__Problem details__: Each record should reappear exactly in your answer, minus any picture.

__Input data__:
'''

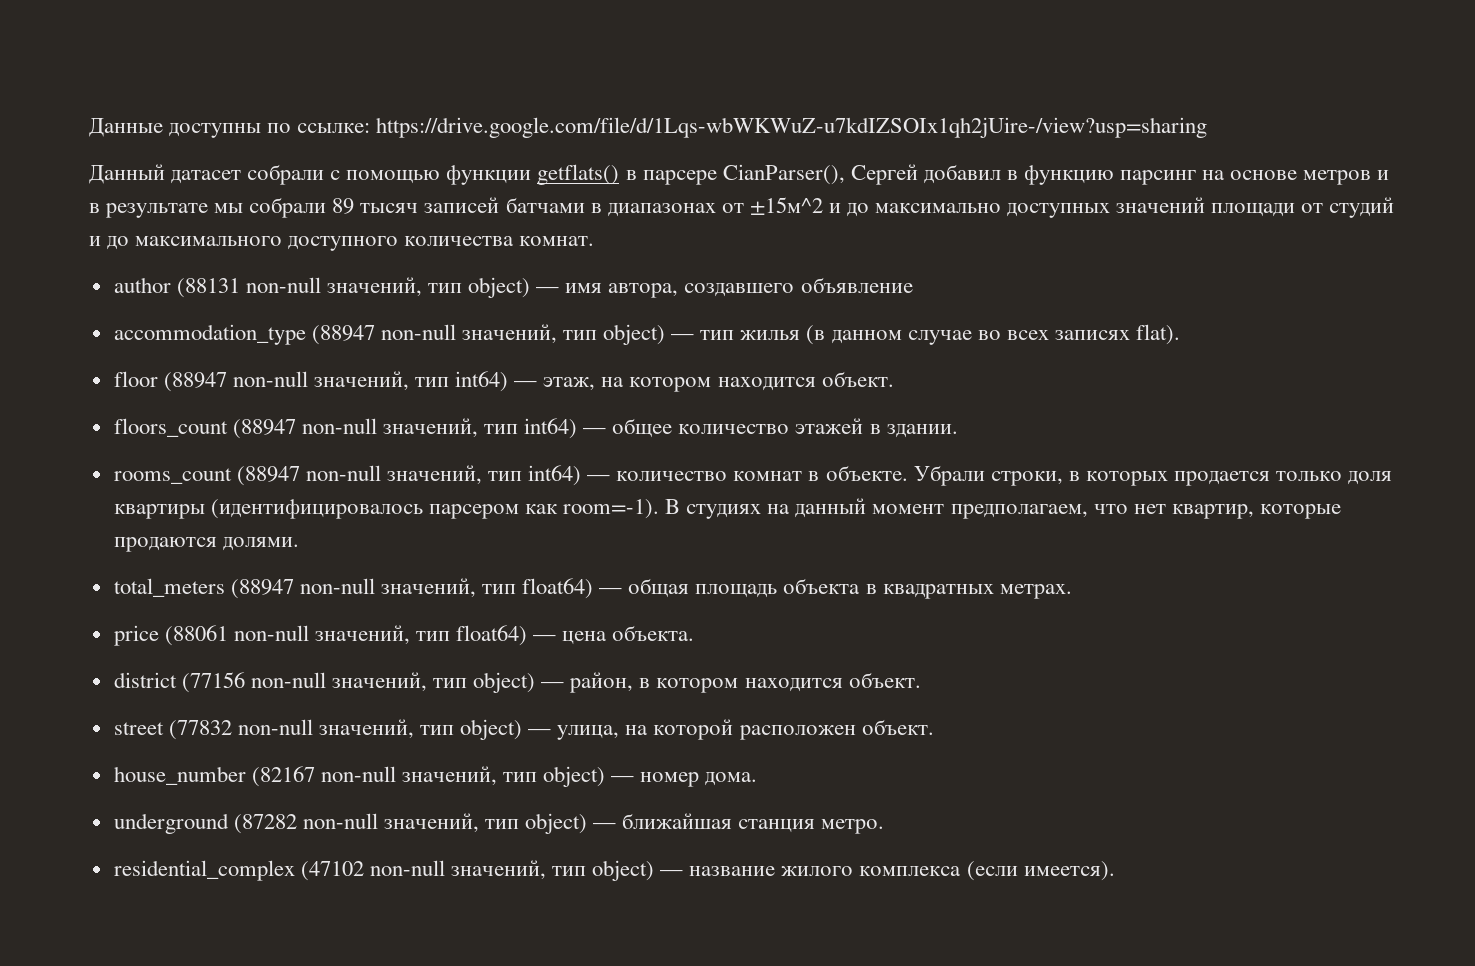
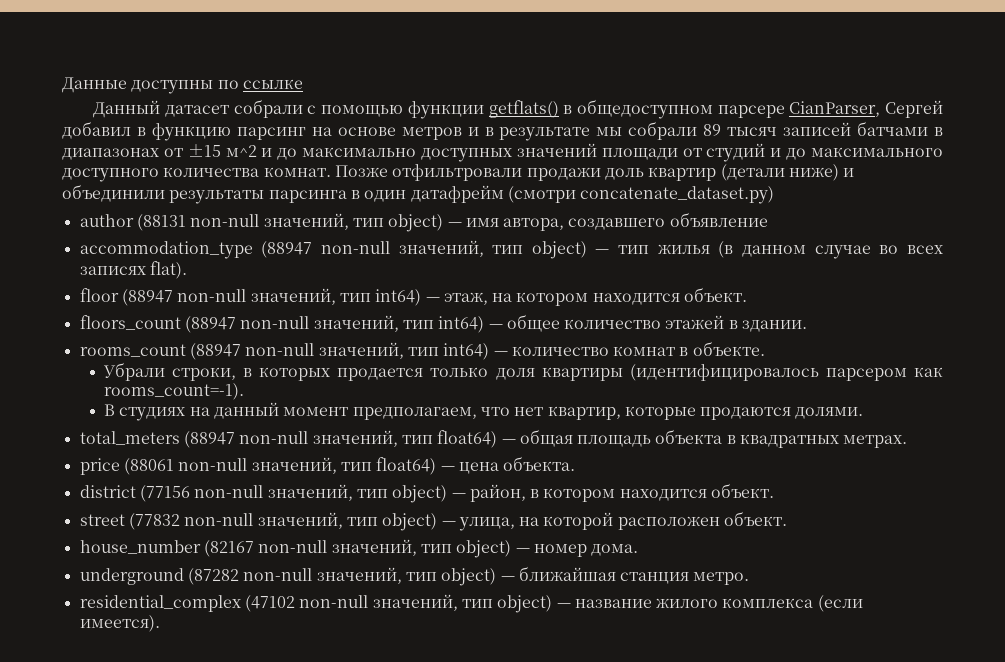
- Данные доступны по ссылке: https://drive.google.com/file/d/1Lqs-wbWKWuZ-u7kdIZSOIx1qh2jUire-/view?usp=sharing
+ Данные доступны по ссылке
- Данный датасет собрали с помощью функции getflats() в парсере CianParser(), Сергей добавил в функцию парсинг на основе метров и в результате мы собрали 89 тысяч записей батчами в диапазонах от ±15м^2 и до максимально доступных значений площади от студий и до максимального доступного количества комнат.
+ Данный датасет собрали с помощью функции getflats() в общедоступном парсере CianParser, Сергей добавил в функцию парсинг на основе метров и в результате мы собрали 89 тысяч записей батчами в диапазонах от ±15 м^2 и до максимально доступных значений площади от студий и до максимального доступного количества комнат. Позже отфильтровали продажи доль квартир (детали ниже) и объединили результаты парсинга в один датафрейм (смотри concatenate_dataset.py)
- rooms_count (88947 non-null значений, тип int64) — количество комнат в объекте. Убрали строки, в которых продается только доля квартиры (идентифицировалось парсером как room=-1). В студиях на данный момент предполагаем, что нет квартир, которые продаются долями.
+ rooms_count (88947 non-null значений, тип int64) — количество комнат в объекте.
+ Убрали строки, в которых продается только доля квартиры (идентифицировалось парсером как rooms_count=-1).
+ В студиях на данный момент предполагаем, что нет квартир, которые продаются долями.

'''

__Task response__:
- Данные доступны по ссылке: https://drive.google.com/file/d/1Lqs-wbWKWuZ-u7kdIZSOIx1qh2jUire-/view?usp=sharing
+ Данные доступны по ссылке
- Данный датасет собрали с помощью функции getflats() в парсере CianParser(), Сергей добавил в функцию парсинг на основе метров и в результате мы собрали 89 тысяч записей батчами в диапазонах от ±15м^2 и до максимально доступных значений площади от студий и до максимального доступного количества комнат.
+ Данный датасет собрали с помощью функции getflats() в общедоступном парсере CianParser, Сергей добавил в функцию парсинг на основе метров и в результате мы собрали 89 тысяч записей батчами в диапазонах от ±15 м^2 и до максимально доступных значений площади от студий и до максимального доступного количества комнат. Позже отфильтровали продажи доль квартир (детали ниже) и объединили результаты парсинга в один датафрейм (смотри concatenate_dataset.py)
- rooms_count (88947 non-null значений, тип int64) — количество комнат в объекте. Убрали строки, в которых продается только доля квартиры (идентифицировалось парсером как room=-1). В студиях на данный момент предполагаем, что нет квартир, которые продаются долями.
+ rooms_count (88947 non-null значений, тип int64) — количество комнат в объекте.
+ Убрали строки, в которых продается только доля квартиры (идентифицировалось парсером как rooms_count=-1).
+ В студиях на данный момент предполагаем, что нет квартир, которые продаются долями.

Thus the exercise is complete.